Published by: S K Falls
Release date: 3rd June 2013
I got it from: NetGalley
Saylor Grayson makes herself sick. Literally.
ate her first needle when she was seven. Now, at nineteen, she’s been
kicked out of college for poisoning herself with laxatives. The shrinks
call it Munchausen Syndrome. All Saylor knows is that when she’s ill,
her normally distant mother pays attention and the doctors and nurses
make her feel special.
Then she meets Drew Dean, the leader of a
local support group for those with terminal diseases. When he mistakes
her for a new member, Saylor knows she should correct him. But she can’t
bring herself to, not after she’s welcomed into a new circle of
friends. Friends who, like Drew, all have illnesses ready to claim their
independence or their lives.
For the first time, Saylor finds
out what it feels like to be in love, to have friends who genuinely care
about her. But secrets have a way of revealing themselves. What will
happen when Saylor’s is out?
This book is equal parts annoying, depressing and addictive.
Annoying because of the whole MS thing. Anyone who knows anything
about MS would question the girl's claim to have it.
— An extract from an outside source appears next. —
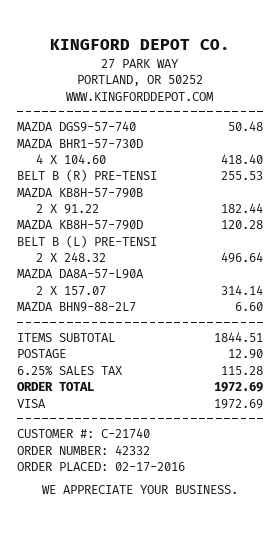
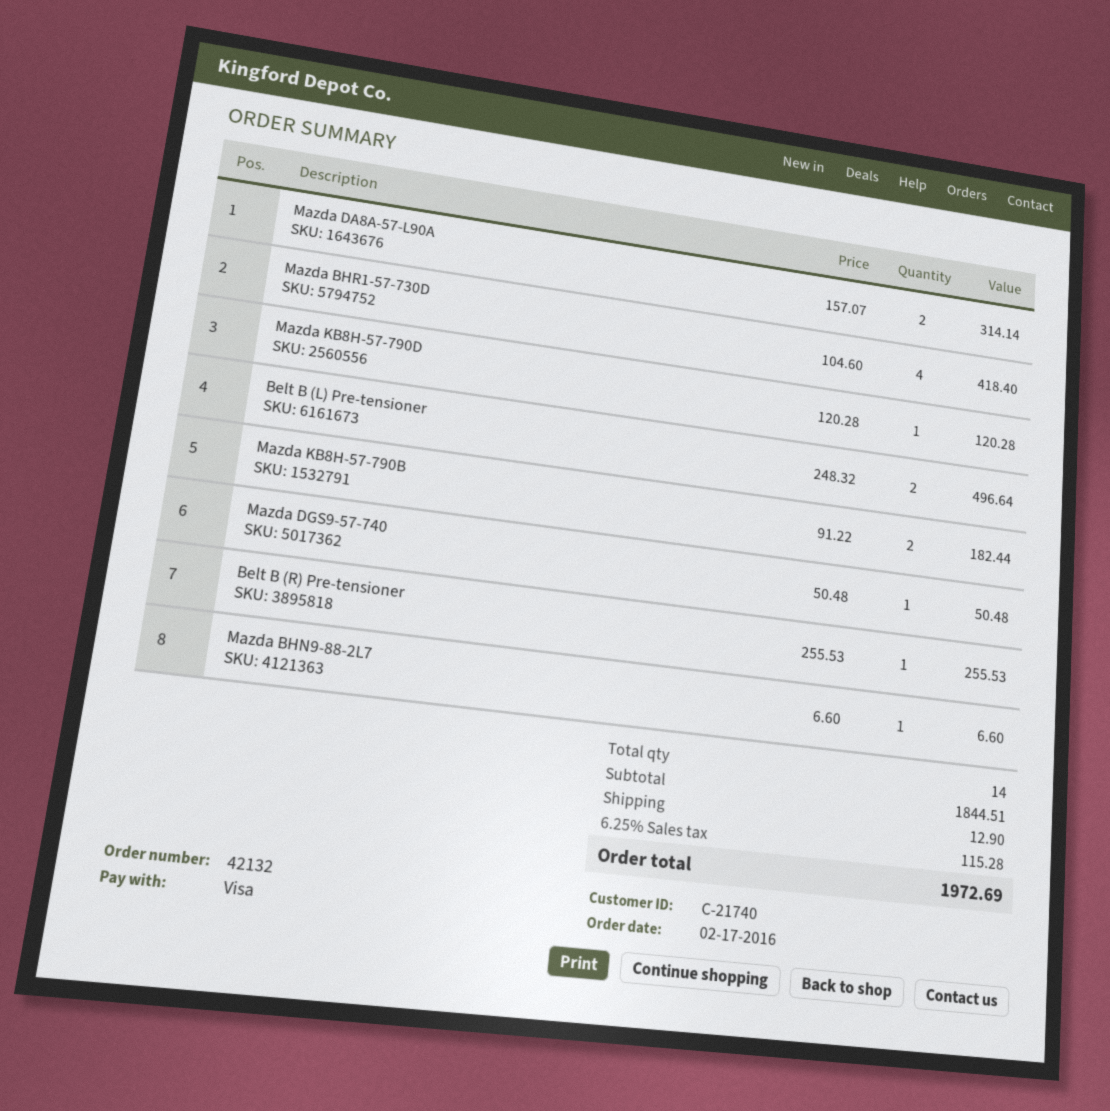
order number: 42332 -> 42132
She had none of
the symptoms that are a reason for diagnosis. I would have thought
Drew especially would have realised it as many symptoms are similar
to his disease.
Depressing because... I can't really put my finger on it, it just
is. Perhaps because of the secret. I can't help but compare this book
to The Fault in our Stars by John Green, and I can't help finding it
wanting. TFIOS is so uplifting, so heartwarming, and so not about the
diseases that make it. Secret for a Song is about nothing but the
diseases and syndromes that fill its pages.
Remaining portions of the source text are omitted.